Maslow’s Hierarchy and the Women of the Harvest

by Dr. Barb DePree


We all remember Maslow… don’t we? That noted psychologist who, in 1954, published his famous hierarchy of human needs that we all learned about in high school psychology?

Maslow determined that we all have basic physical and psychological needs that fall into an orderly hierarchy and are necessary to achieve happiness. But, he propositioned, basic survival needs for food and shelter had to be met before we’d benefit from higher levels of need fulfillment, such as the love and belonging or self-esteem.

To test whether Maslow’s theory would hold up under modern scrutiny, two researchers designed a massive Gallup poll of well-being. Almost 61,000 people in 123 countries were quizzed about fulfillment of specific needs and daily feelings of joy and unhappiness as well as on overall life satisfaction. Maslow was correct that people everywhere share the same basic needs, beginning with physical needs and ending with self-actualization (a “fuzzy” term that scientists don’t much like).

However, this survey found that, although Maslow was on target about his list of universal human needs, he was wrong about their orderly nature. People seem to need everything all at once. People can (and do) enjoy the higher-level needs for love and friendship, for example, even if they may be lacking some basic needs. “They’re like vitamins,” said one of the researchers in a recent article in the Atlantic. “We need them all.”

So where do we fit in—midlife women who probably have our basic physical needs met, but who still are actively engaged in life’s endeavors?

While the Gallup researchers were revisiting Maslow, Jaki Scarcello, author of Fifty and Fabulous, was conducting a little survey of her own, interviewing older women between the ages of 45 and 102 around the globe. She wanted to find out what happens when women grow old. How do we evolve?

What she discovered was that many of us do indeed reach Maslow’s highest levels of human development. We become wise, accepting, purposeful—you know, self-actualized—and this at times despite living under difficult challenging circumstances at times.

“I think the Maslow link is that perhaps self-actualization and improved self-esteem are more available to us as we age, which, ironically, may be a time in our lives when our basic needs are once again threatened,” said Jaki.

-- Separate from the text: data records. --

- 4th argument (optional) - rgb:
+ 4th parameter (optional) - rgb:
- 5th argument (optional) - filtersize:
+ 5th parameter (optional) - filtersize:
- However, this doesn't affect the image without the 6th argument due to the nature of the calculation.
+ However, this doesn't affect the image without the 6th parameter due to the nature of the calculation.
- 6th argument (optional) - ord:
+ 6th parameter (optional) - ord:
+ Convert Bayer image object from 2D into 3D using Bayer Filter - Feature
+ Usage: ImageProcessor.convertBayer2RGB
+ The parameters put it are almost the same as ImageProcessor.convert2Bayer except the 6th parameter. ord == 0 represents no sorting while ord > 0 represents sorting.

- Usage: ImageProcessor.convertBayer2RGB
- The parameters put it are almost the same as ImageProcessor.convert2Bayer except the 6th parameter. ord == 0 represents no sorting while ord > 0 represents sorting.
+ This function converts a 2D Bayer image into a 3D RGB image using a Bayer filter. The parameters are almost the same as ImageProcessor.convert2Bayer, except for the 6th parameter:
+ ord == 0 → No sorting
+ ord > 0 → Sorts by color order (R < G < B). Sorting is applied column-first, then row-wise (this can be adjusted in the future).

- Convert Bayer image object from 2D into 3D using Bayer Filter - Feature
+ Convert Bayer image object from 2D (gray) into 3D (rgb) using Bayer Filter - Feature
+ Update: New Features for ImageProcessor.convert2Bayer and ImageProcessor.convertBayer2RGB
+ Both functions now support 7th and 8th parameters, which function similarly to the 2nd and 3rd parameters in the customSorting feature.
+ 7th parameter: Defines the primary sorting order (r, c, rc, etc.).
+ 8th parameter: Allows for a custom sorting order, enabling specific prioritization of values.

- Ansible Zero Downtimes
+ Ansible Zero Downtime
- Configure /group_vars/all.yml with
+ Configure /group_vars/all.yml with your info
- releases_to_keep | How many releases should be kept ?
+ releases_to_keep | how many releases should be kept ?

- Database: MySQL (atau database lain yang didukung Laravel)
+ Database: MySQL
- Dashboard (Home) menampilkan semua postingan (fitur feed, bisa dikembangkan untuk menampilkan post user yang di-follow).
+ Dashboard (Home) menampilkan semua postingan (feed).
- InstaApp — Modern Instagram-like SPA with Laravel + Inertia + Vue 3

Jaki calls these the Women of the Harvest.

“Many older women told me they were experiencing a confidence they had never felt before in their lives,” says Jaki, “that they had found their voice, they were daring to do things they had not dared to do before.”

Younger women, on the other hand, tend to look to external sources for validation, to be more invested in appearances, and to be more distressed when basic needs weren’t met.

This serenity and self-acceptance applies to our sexual selves as well. “And so our sexuality is still important to us, but it does not suffer as much interference from self-deprecating mind chatter and from external reactions,” she said.

So, despite the physical and emotional changes of aging, we may be more confident in our own sexuality and look to others less for approval and validation.

“If it seems that the sparkle in a Woman of the Harvest deepens with age, perhaps it’s because her fire is fed in part by the internalization of sexual energy. This beauty is truly no longer skin deep. Instead, it radiates from some knowing place inside a woman who has ceased to need the outer world to know herself,” writes Jaki in Fifty and Fabulous.


2 comments


  • Wow! I can’t wait until I get there, “A Woman of Harvest”. Hopefully I’ll reach that peak.

    Rhonda on

  • This certainly resonates with me!I began to experience some of the harvest in my 50’s, and now at 61, life is even more fruitful from an inner knowing. I’m finding more and more to love about me, which in turn translates into more and more to love about others. Love and compassion in abundance – what a concept!